The Honolulu-based Poi Co., considered the No. 2 producer behind HPC Foods, according to industry estimates, churns out as much as 15,000 pounds of poi per week, nearly twice Hanalei Poi’s volume. The Poi Co. claims to outsell Hanalei Poi by 50 to 1 when the two products are in the same store.

"It’s a smaller, boutique-type niche," Poi Co. president Craig Walsh says of the Hanalei brand. "We are competitors. And if we saw we were losing business to them, it’s easy enough for us to make a product like that."

HPC executives declined to reveal their production figures.

Some retailers say Hanalei Poi’s greatest strength - its freshness - is also its downfall, limiting the amount they can keep in stock because of inadequate refrigerator space or the fear that unsold poi will spoil.

"There are weeks when we could sell more, but we have to place our order about 10 days ahead of time so I try to be conservative," says Takahashi, who usually sells most of his 24 pounds. "With other brands of poi I don’t worry so much, because we can always sell it sour. But the Hanalei Poi is different, and after a week and a half it’s bad and you have to throw it out."

Takahashi and others also say that being in the refrigerator means people may miss the poi, since most are accustomed to scouting it in bins or on a store’s open shelves.

"We put some of these point-of-sale signs up, saying we now carry the Hanalei Poi that comes in a plastic tub ready to eat," he says. "We had to make a point of drawing people’s attention to it because it goes in the refrigerator. ... We were afraid people wouldn’t know it was there."

Not enough taro

If Takahashi says he could sell more, the Boys say they could make more - if not for Hawaii’s fabled taro shortage.

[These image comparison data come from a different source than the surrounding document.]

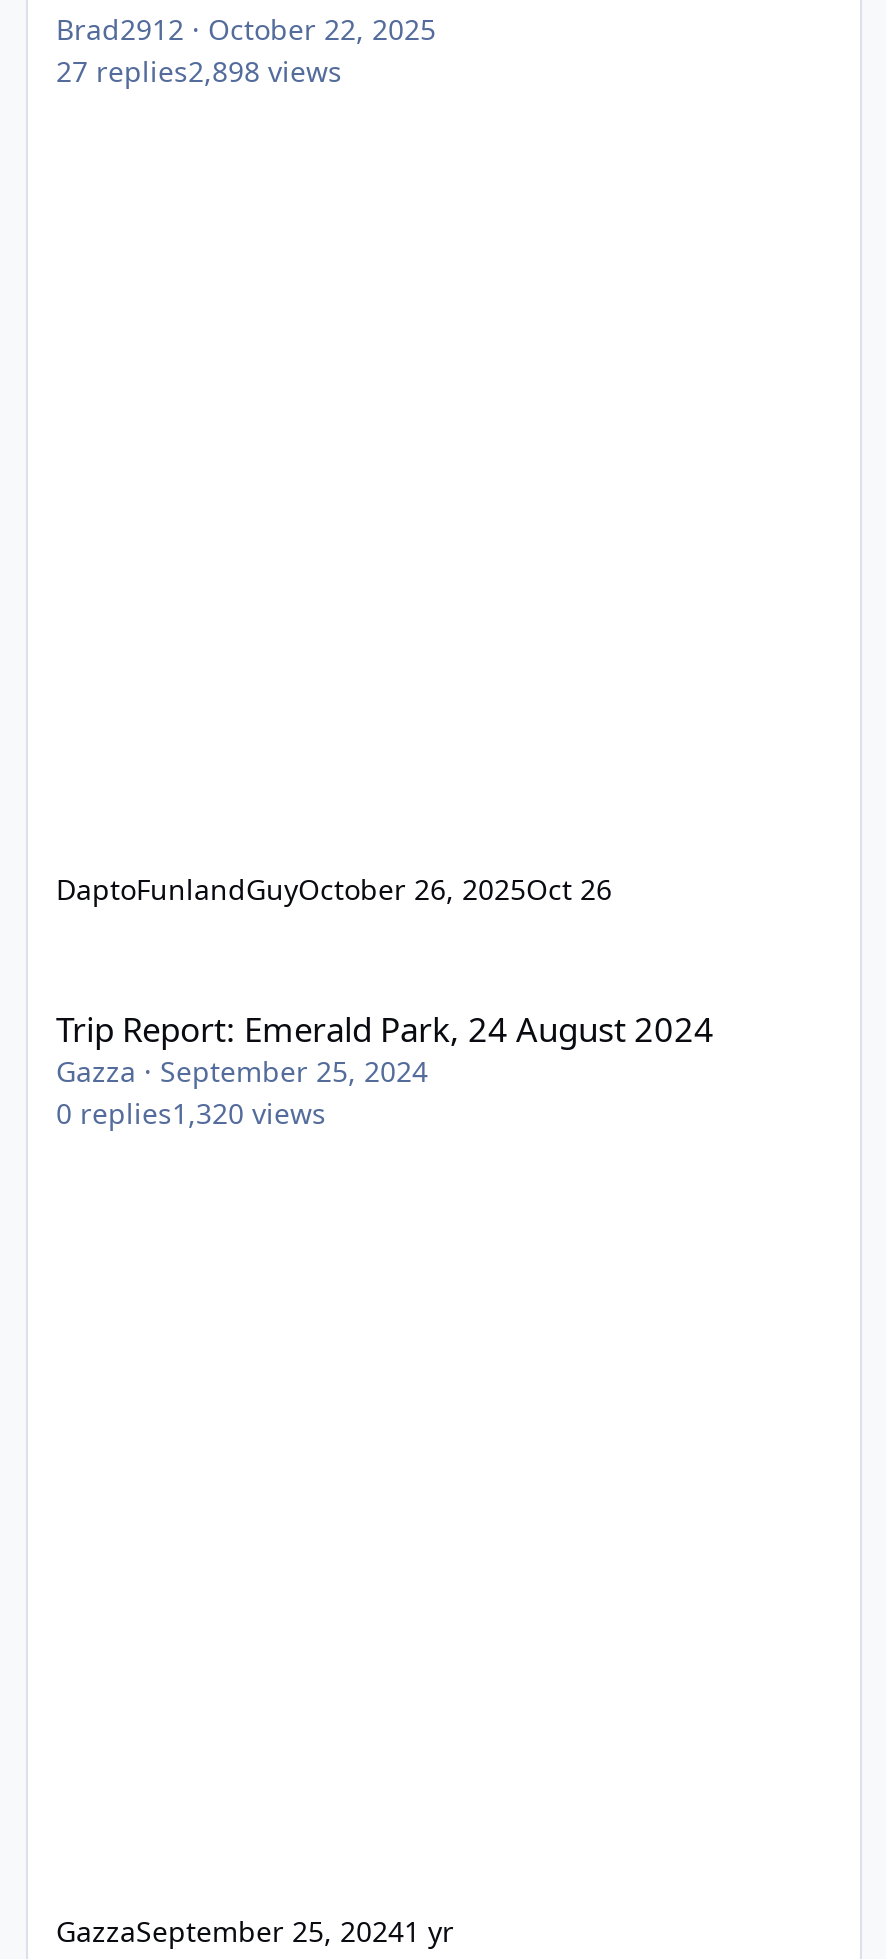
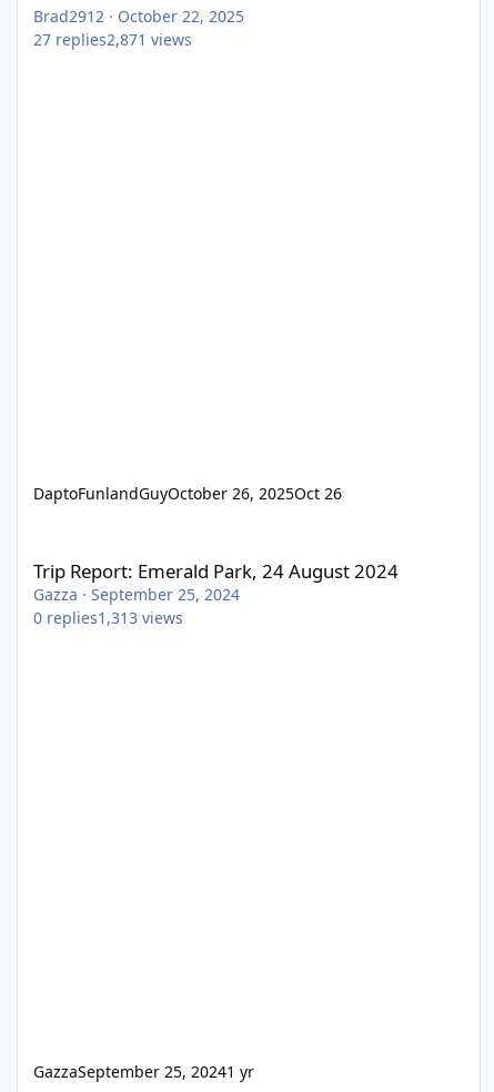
[56,51,342,89] 27 replies2,898 views -> [33,29,192,50] 27 replies2,871 views
[56,1093,326,1131] 0 replies1,320 views -> [33,607,183,628] 0 replies1,313 views

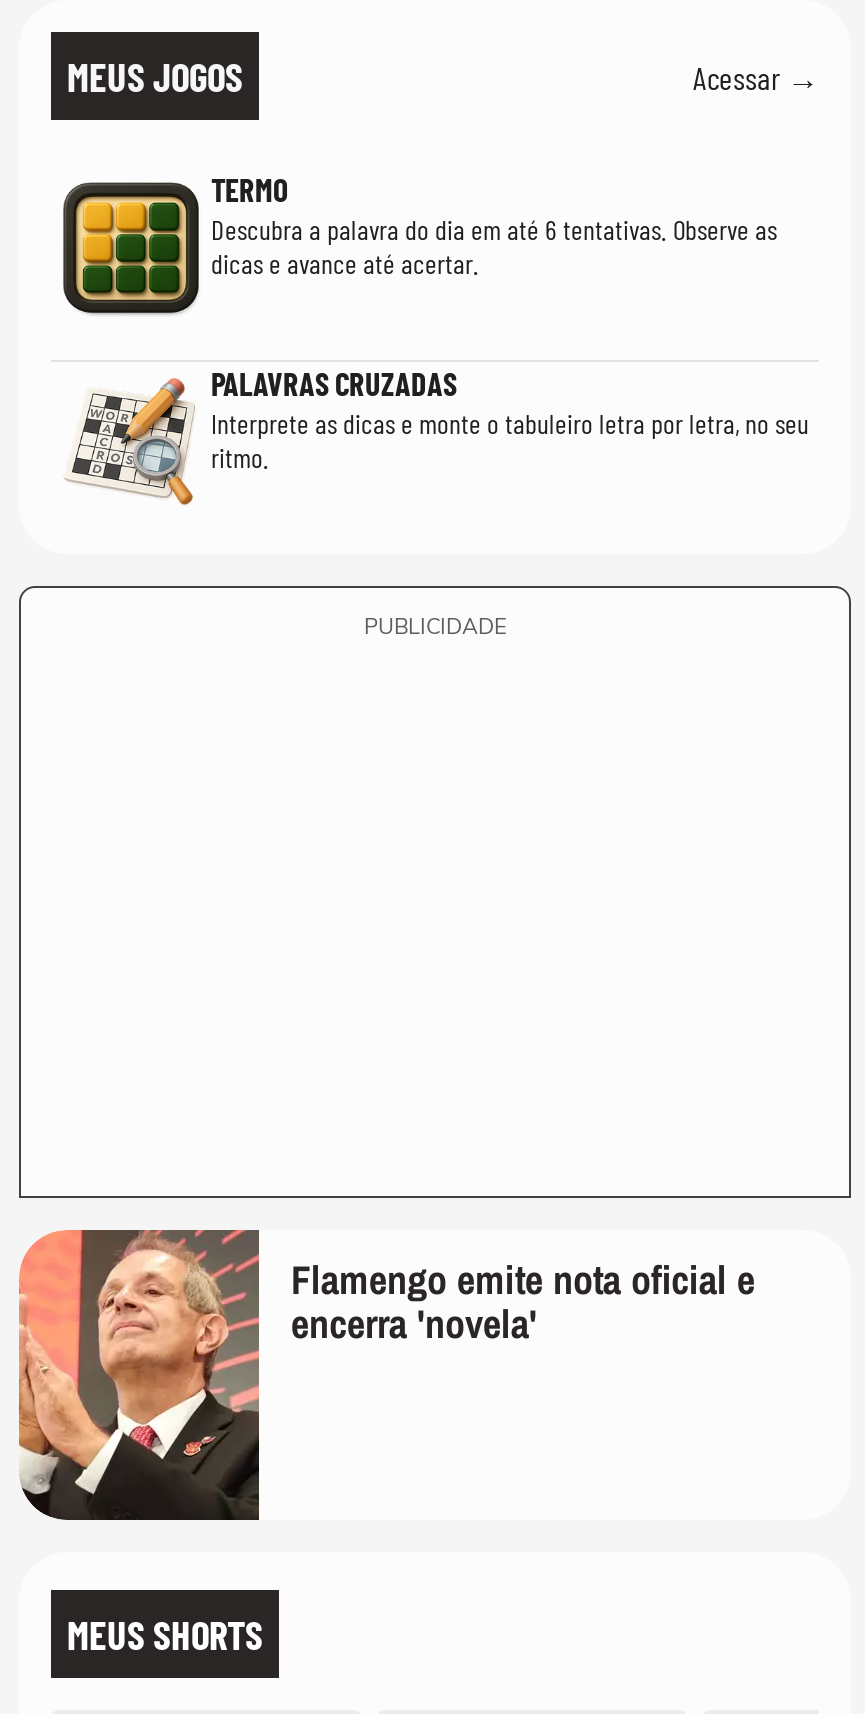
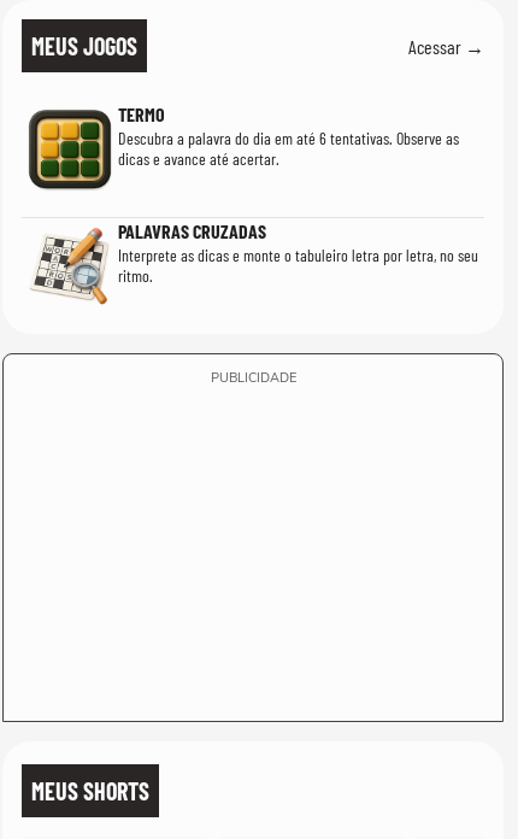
[17,1228,755,1520] [image] | Flamengo emite nota oficial e | encerra 'novela' -> none

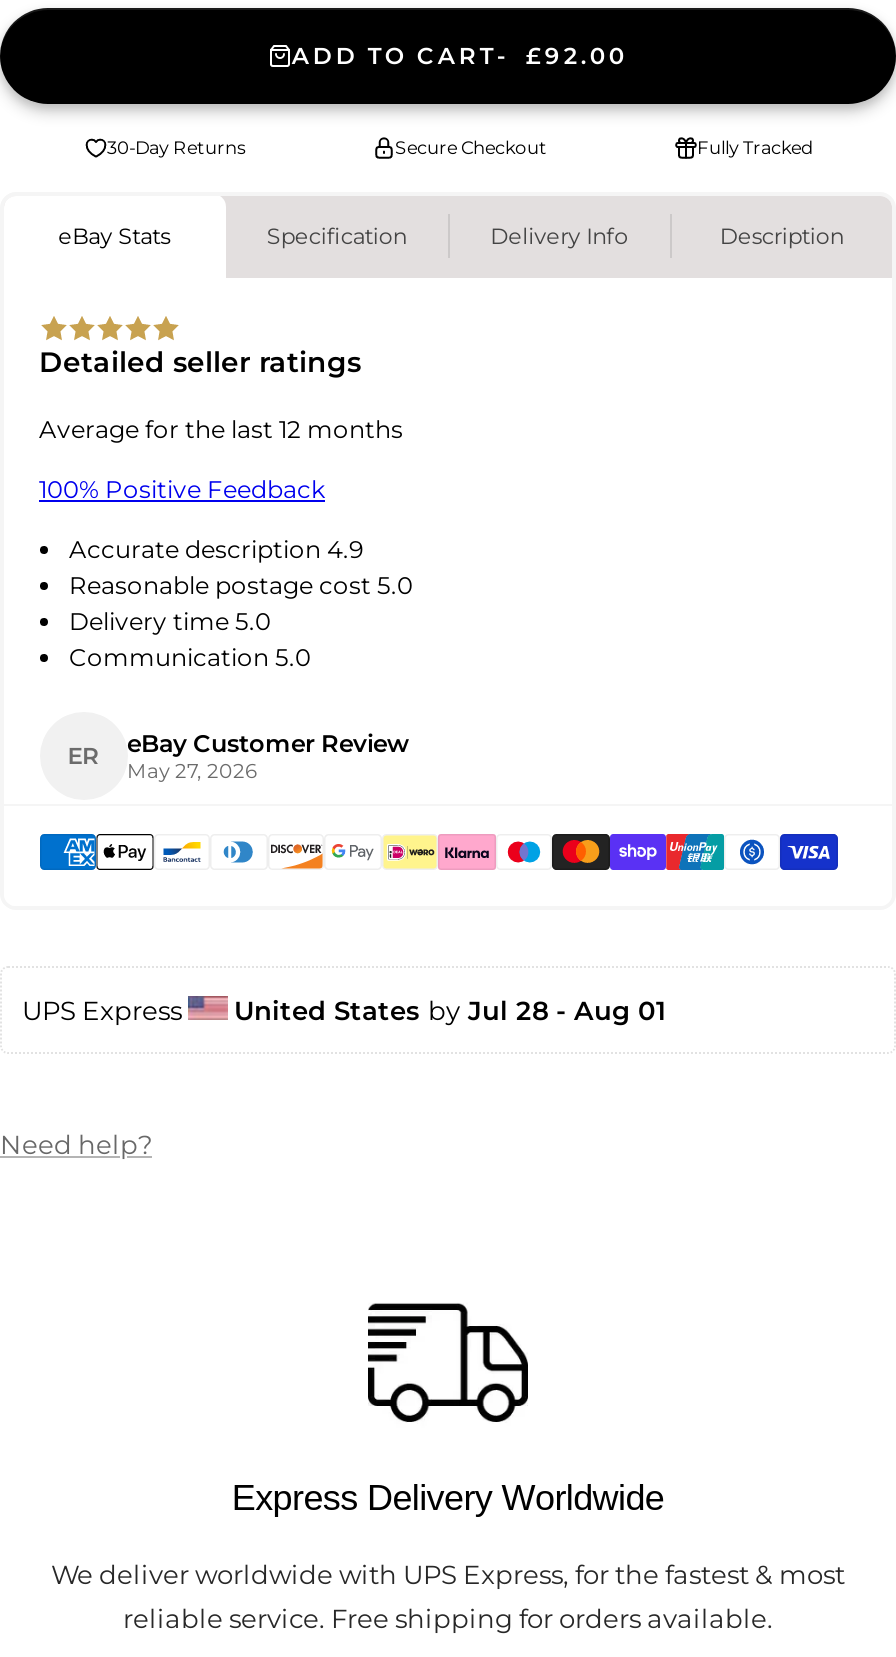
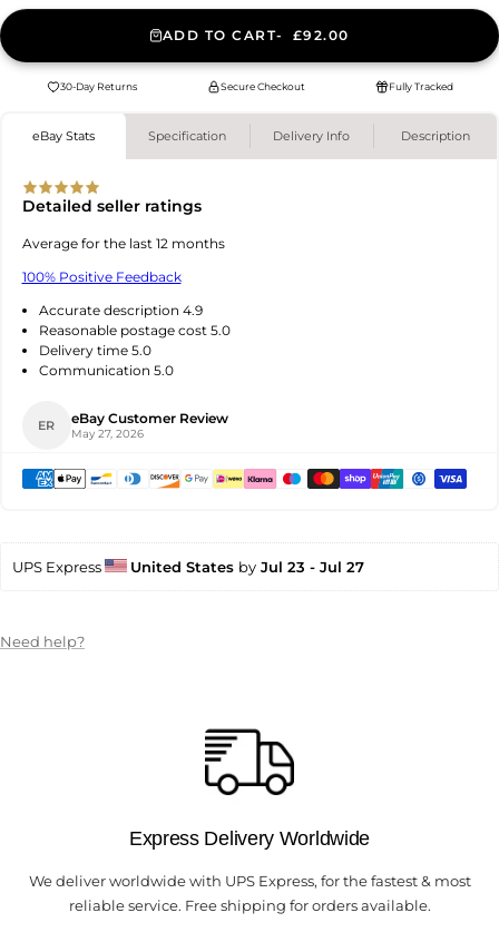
[234,994,666,1026] United States by Jul 28 - Aug 01 -> [130,558,364,575] United States by Jul 23 - Jul 27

Taro is one of the world’s 12 most cultivated crops, according to local poi manufacturers, but in Hawaii only about 500 acres of land are devoted to it. In 1998, Hawaii produced 6 million pounds of taro, according to state agricultural figures. By comparison, it produced 18 million pounds of ginger, 40 million pounds of papaya, and 66 million pounds of macadamia nuts.

Beck has 12 acres of taro in Waikoko Valley and Fitzgerald leases about 27 right along the Hanalei River, all devoted to their poi. But to have enough raw material for production, they also must buy taro from about 10 other small Kauai farmers - not such an easy feat.

"It’s hard to get taro from other people because most of them are with the big mills," Beck says. "But they’re warming up to us."

Shortage or not, the Poi Boys say they are hoping to expand in 2001, with new products and new outlets. On the drawing board are items including poi baby food, kololo, and packaging variations for lunch boxes, luaus and fund-raisers. In February, Beck plans to visit Southern California, Oregon and Las Vegas to drum up business.